Bien moins connue que sa voisine Bali, l’île de Lombok est le paradis des activités en plein air, entre plages idylliques, forêts luxuriantes et randonnées emblématiques. C’est une île rurale, montagneuse et volcanique, qui attire les randonneurs du monde entier souhaitant se mesurer au majestueux Gunung Rinjani. Dominant tout le nord de Lombok, le Rinjani est le deuxième plus haut volcan d’Indonésie, culminant à 3 726 mètres d’altitude. Avec le Mont Agung à Bali et le Mont Bromo sur l’île de Java, il fait partie des 3 montagnes sacrées d’Indonésie. Ce volcan revêt une très forte signification culturelle et spirituelle pour les populations locales qui font le pèlerinage jusqu’à son lac sacré et jusqu’à son sommet pour y déposer des offrandes, les nuits de pleine lune. À Lombok, le Gunung Rinjani attire tous les regards et son ascension est tout aussi spectaculaire que gratifiante, bien que malheureusement dangereuse. Chaque année, des accidents mortels sont à déplorer… je reviendrai sur ce point plus tard. Je vous propose dans cet article un récit authentique de mon trek sur le Mont Rinjani, où je suis passée par toutes les émotions… adrénaline, exaltation, peur, fatigue, détermination, libération…

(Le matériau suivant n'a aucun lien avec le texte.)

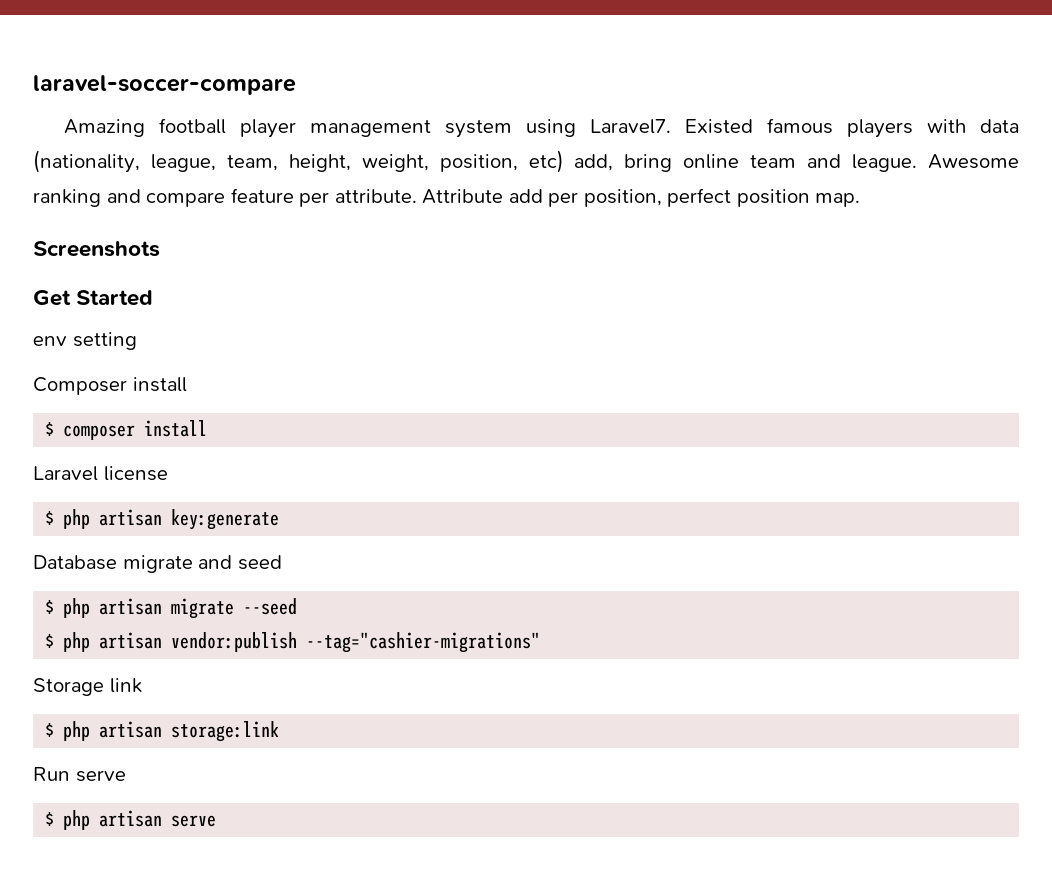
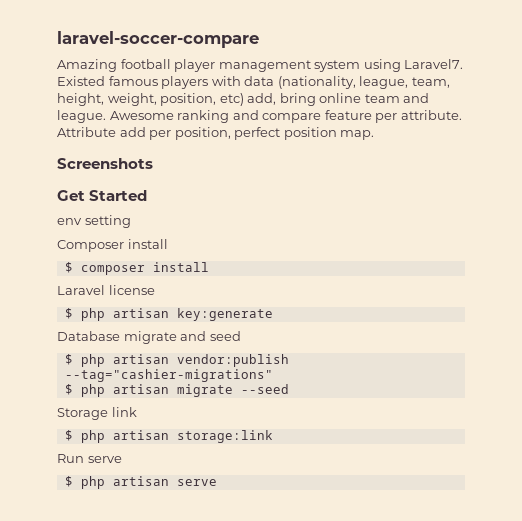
+ $ php artisan vendor:publish --tag="cashier-migrations"
  $ php artisan migrate --seed
- $ php artisan vendor:publish --tag="cashier-migrations"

Trek sur le Mont Rinjani : itinéraire de 3 jours et 2 nuits
Arrivée à Senaru
La veille de notre trek, nous arrivons dans le petit village de Senaru où s’effectuent les départs pour les randonnées. On découvre l’hôtel sommaire dans lequel nous allons passer la nuit, pour se mettre doucement mais sûrement dans les conditions du trek 😅 Pour évacuer la nervosité qui commence à s’installer, nous allons jeter un oeil aux cascades adjacentes, seules attractions du village.
JOUR 1
C’est parti. Après un petit-déjeuner copieux, une navette vient nous chercher à 7h du matin pour nous amener, en compagnie d’autres randonneurs, à l’entrée du parc national qui se situe à environ 1h de route. Pour ce premier jour de trek, l’objectif est de parcourir environ 8,5 km jusqu’au Plawangan Sembalun Crater Rim où nous passerons la nuit.
La matinée est relativement facile. Nous parcourons 4,5 km d’un rythme soutenu, mais en traversant essentiellement des plaines à faible dénivelé. Si j’avais su que ce serait la seule portion de plat du trek, je me serais dit de plus en profiter 🤣. Pendant la pause déjeuner, nous croisons de nombreux randonneurs sur leur chemin retour qui nous informent que l’accès au sommet est impossible en raison des conditions météorologiques. « Les vents dépassent les 100 km/h en haut », « ça ne sert à rien de continuer » … Nous ignorons les avertissements, toujours tout sourires en cette première matinée de trek.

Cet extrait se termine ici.